Monday, October 3, 2011

part 78

My reality checking is going full-force these days. It is pretty much going all the time - it is time consuming and frustrating to have to stop over and over again throughout the day to make sure that where I am and what I am doing and what is going on around me is real.

Sometimes I don't get very frustrated, though, and can let the process ease along.

Every time I have to do a reality check about my mom I don't mind having that information up in the air for as long as it takes for me to determine if it is real. During those moments of it being up in the air, I get a break from it being real.

But it always lands on the real side when it comes down. Most of the time when I reality check I have gotten things sorted out in my mind enough to be able to just take the reality-checking process at face value. Those are the things that have been through the process over and over and over, and also through the back-up process, and also through the back-up-back-up process over and over and over.

Before something big - like all of this shit with my mom - goes through all of that reality checking, it is very difficult for me to think of anything else. The memories or recollections or images or sounds or feelings (emotional and physical) are "intrusive" - that's the word they use on psychological assessments - "do intrusive thoughts significantly affect your ability to function?" (that's not a direct quote, FYI- I don't remember how these questions were precisely worded).

"Intrusive" is one of those words I had not found to apply to myself or to my memories before I went into the hospital, so when I first read the question about "intrusive thoughts," the phrase seemed crisp and sparkly and new. I had a new way to put into words what my brain does, and a word that I and others could reasonably understand. Another of those words is "overwhelmed."

It's like playing Taboo with my brain - I have all of these ways I am trying to describe how it is in there, and I have to keep describing it over and over again with these complicated and vague explanations (this is pretty much all internal dialogue, btw), but my brain can't tell me the one word all of the shit is describing.

So anyway, back to intrusive thoughts. When it comes to processing something big - like the shit with my mom - the intrusive thoughts are very intrusive. I have no power over them. I can't just think of something else. That was something that really drove my addictions - I had to go to extremes to alter my mind enough that the intrusive thoughts would be more blurry, farther away, easier to look at.

Unfortunately, partaking in my addictions really turned around and bit me in ass. Sometimes, instead of making the wall between me and my pain stronger by using drugs or alcohol or food or whatever, it makes the wall totally disappear. I mean, what the fuck?

Then I'm crying and obsessing and being miserable and not living my life and interfering with my husband's ability to live his life, and interfering with my kids' ability to live their lives. I'm doing embarrassing things like falling down repeatedly in public, or drooling, or peeing on myself - I was just thinking about the other bad things that have resulted from using, and I am just going to stop that now and stick with "it bit me in the ass."
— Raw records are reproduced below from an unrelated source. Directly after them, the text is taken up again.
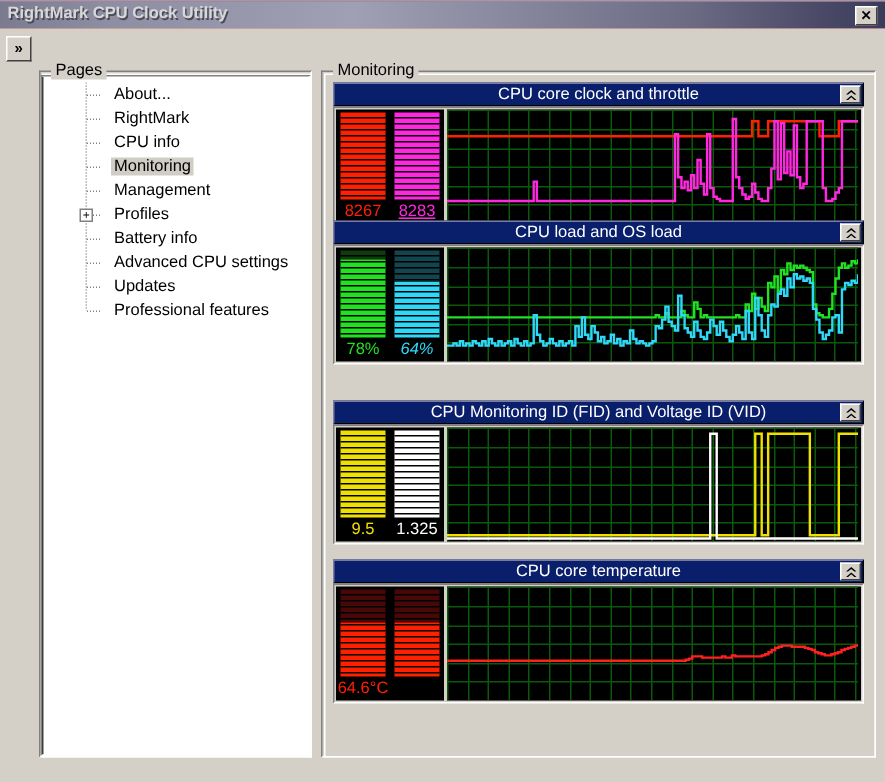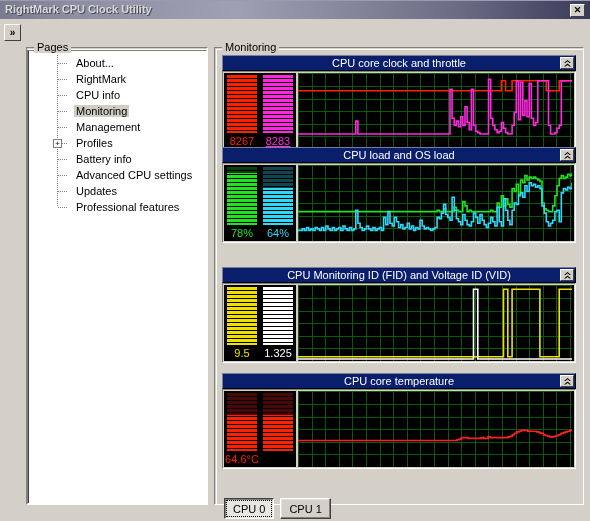--- a/index.html
+++ b/index.html
@@ -356,7 +356,7 @@
               </div>
               <div class="barlabels">
                 <span style="color: rgb(34, 224, 34);">78%</span>
-                <span style="color: rgb(48, 216, 248);">64%</span>
+                <span style="color: rgb(48, 216, 248); font-style: italic;">64%</span>
               </div>
             </div>
             <div class="graph">

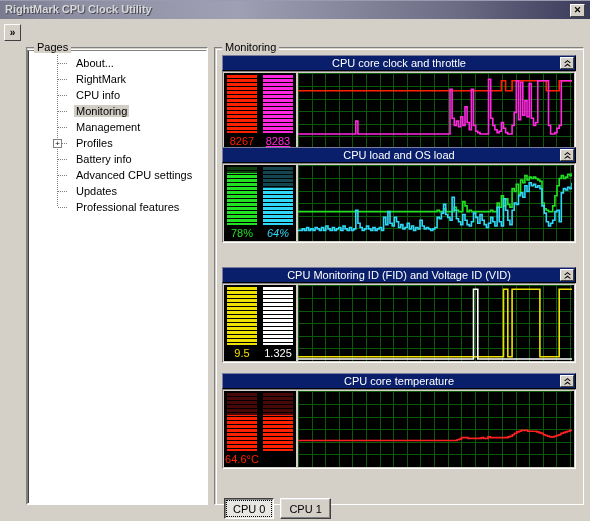--- a/index.html
+++ b/index.html
@@ -577,10 +577,6 @@
         </div>
       </div>
 
-    <div class="cputabs" id="cpu-tabs">
-        <div class="cputab active">CPU 0</div>
-        <div class="cputab">CPU 1</div>
-      </div>
 
   </div>
 </div>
I am actually feeling pretty garbled right now. I feel like people will be able to see how crazy I am by reading stuff like this. But then I start the reality-checking again, and I know that I'm not crazy and I know that I have exhaustively searched for the ways the bad things could not be real. And then I remember they are real, and every time that happens its like someone dropped a rock on my chest.

And then I remember that this is how it is, and its not fair, and feels shitty and heavy and sad.

But this is how it is, and those intrusive thoughts are not going to back down unless I do the processing and reality checking.

As I said before, the reality checking with my mom has been very slow. I cannot take the conclusion of my initial reality check at face value. I go to the back-up - is it possible that all of this is not true, and that I really am crazy? And I remind myself that I have substantial physical and medical evidence to support my sanity and that these things did happen, so being crazy is not going to be the reason I remember these things.

So then to the back-up-back-up - am I SURE that I am not crazy? Am I SURE I am not wicked and twisted and making all of this up to hurt people I love very much but might subconsciously hate? Am I SURE I remember what ACTUALLY happened?

That process can take seconds, or it can take years.

If it clears this level, then its back up to the first back-up to reinforce the conclusions of the back-up-back-up, and then back up to the initial reality checking process for yet another recheck, which concludes that the shit is still ending up being real.

It makes me angry that I have to work so hard to believe that something I actually, physically experienced really happened. When I start to feel sad about my mom, and that I will wake up any minute and this will have all been a nightmare, and think about calling her up and seeing how its going, the aforementioned reality smacks my face.

I snap out of it pretty quickly. Maybe that's what it means to be a grown-up - to accept what is real as real and do my best anyway.

The thing about the reality of all of this is that it provides the foundation for the arguments in my head, and arguments with my mom or my sister or whoever. That foundation is very solid - I can't think of anything at all that could make the truth not the truth.

Then I relax a little and move on. I don't have to keep fighting to convince anyone what is real when I have reality backing me up. I don't have to spend all of that time and energy being angry, and when the anger dissipates, and I've worked through the pain it left behind, what is left in that space is my life with plenty of room to go on and live it.

Becoming an orphan at the age of 35 can be quite liberating.